The same function can also be used to resize points in proportion to a specific author's word frequency distribution, and compare it to the distributions of other authors:
```{r fig.width=10, fig.height=5, out.width="100%"}
par(mfrow=c(1,2))  # side-by-side format
plot(ts, author=39)  # plot(ts, author="Poon_Art")
plot(ts, author=77)
```


### Earth mover's distance

The final step of the analysis is to calculate a matrix of distances between members of the department, based on the differences in their respective word frequency distributions.
Mapping a person's word frequencies onto the "topic space" into which we have embedded all the words results in a weighted [point pattern](https://en.wikipedia.org/wiki/Point_pattern_analysis) or discrete probability distribution.
Embedding words into topic space also enables us to compare distributions between people who do not use exactly the same words.
For example, "carcinoma" is located close to "tumor".

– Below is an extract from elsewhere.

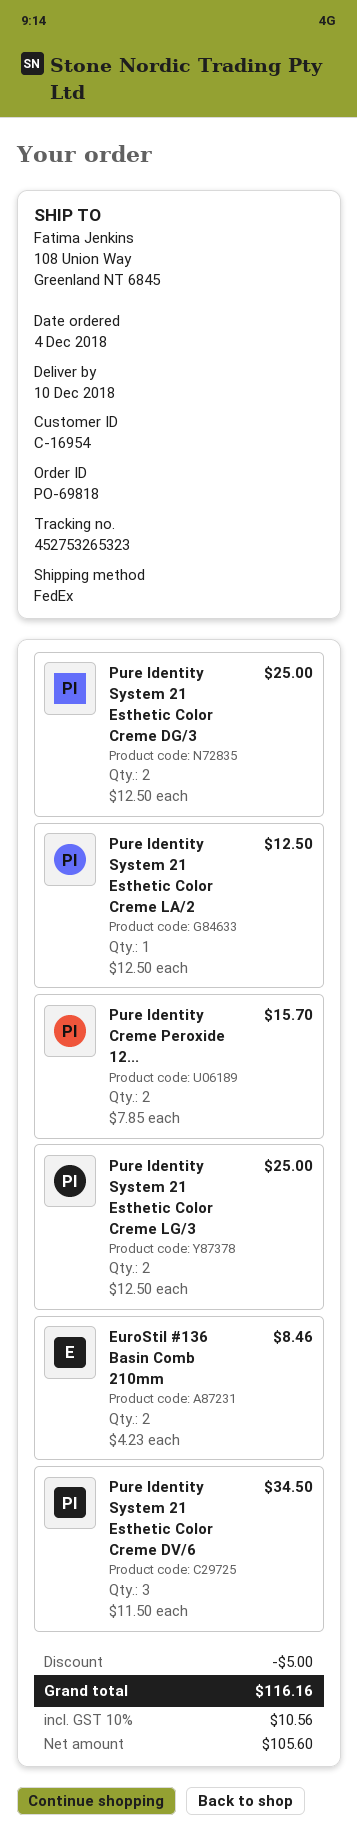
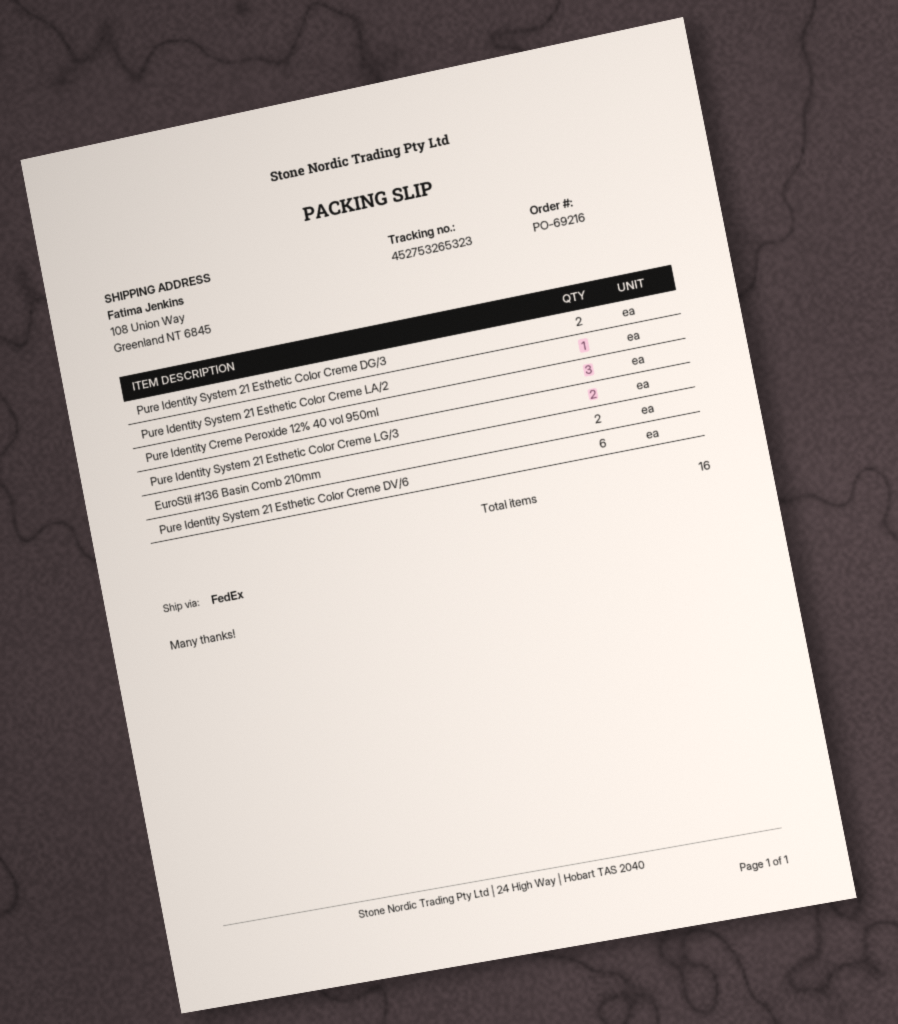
order number: PO-69818 -> PO-69216
Pure Identity Creme Peroxide 12...: 2 -> 3
Pure Identity System 21 Esthetic Color Creme DV/6: 3 -> 6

To calculate the distance between two authors, we use the Wasserstein distance, also known as the Kantorovich-Rubenstein or earth mover's distance.
This distance roughly corresponds to the minimum amount of work required to reshape one distribution into another, by transporting probability mass between points.
This is one of the most time-consuming steps of the analysis, so I have set it up to run on 24 cores so that it takes about one minute on my machine running an AMD Ryzen 9 7950X.
Hopefully your computer's CPU has at least this many cores; if not, make sure you to decrease the `mc.cores` argument in the following expression.
This particular dataset also requires about 1 GB of RAM per core, so adjust for your system accordingly.
```{r cache=TRUE}
t0 <- Sys.time()
wdist <- get.dist(ts, mc.cores=24)
Sys.time() - t0
save(wdist, file="results/palm_wdist.RData")
class(wdist)  # show that this is a custom S3 object
```


### Visualization

The last thing that we need to do is visually interpret the results of this analysis.  This is complicated by the fact that we've generated another distance matrix.  It is much smaller (79-by-79) than the co-occurrence matrix that we started with (5000-by-79), but still difficult to interpret.  

Of course there are many methods to visualize a distance matrix.  I've provided some functions in a script called `visualize.R`.  One of these is simply a generic `plot` function calling a dimensionality reduction method such as multi-dimensional scaling or UMAP:
```{r message=FALSE, warning=FALSE, fig.width=10, fig.height=5, out.width="100%"}
source("scripts/visualize.R")

# map author names to initials
fac <- read.csv("data/palm.tsv", sep='\t')
fac$filename <- paste(fac$lastname, fac$forename, sep="_")
fac$filename <- gsub(" ", "_", fac$filename)
idx <- match(attr(wdist, "Labels"), fac$filename)
labels <- fac$initials[idx]

# use generic plot function for `wdist` object
par(mfrow=c(1,2))
plot(wdist, labels=labels, main='UMAP')
plot(wdist, labels=labels, type='m', main="MDS")
```

We can also use R's built-in hierarchical clustering methods:
```{r fig.width=8, out.width="100%"}
hc <- hclust(wdist)
plot(hc, cex=0.5, main=NA, xlab=NA, sub=NA, labels=labels)
```

My preferred method, however, is to generate a network (graph) in which each node represents an author, and connections between authors indicate that their similarity exceeds some threshold.
Because some authors end up forming a large number of connections (high degree size), I wrote a function that only connects each author to their $k$ nearest neighbours, where $k$ is set to 3 by default.
```{r fig.width=8, fig.height=8, out.width="60%", message=FALSE, warning=FALSE}
g <- make.knn(wdist)
plot(g, vertex.shape="none", vertex.label=labels, 
     vertex.label.cex=1, vertex.size=10, 
     edge.width=2, edge.arrow.mode='-')
```

We can use community detection to identify clusters in this graph, which can be visualized by drawing coloured polygons:
```{r fig.width=8, fig.height=8, out.width="60%"}
cl <- cluster_louvain(g)
plot(g, mark.groups=cl, vertex.shape="none", vertex.label=labels, 
     vertex.label.cex=1, vertex.size=10, 
     edge.width=2, edge.arrow.mode='-')
```

Note that the clusters produced by the Louvain method are non-overlapping; any overlap between polygons is due to constraints in drawing polygons.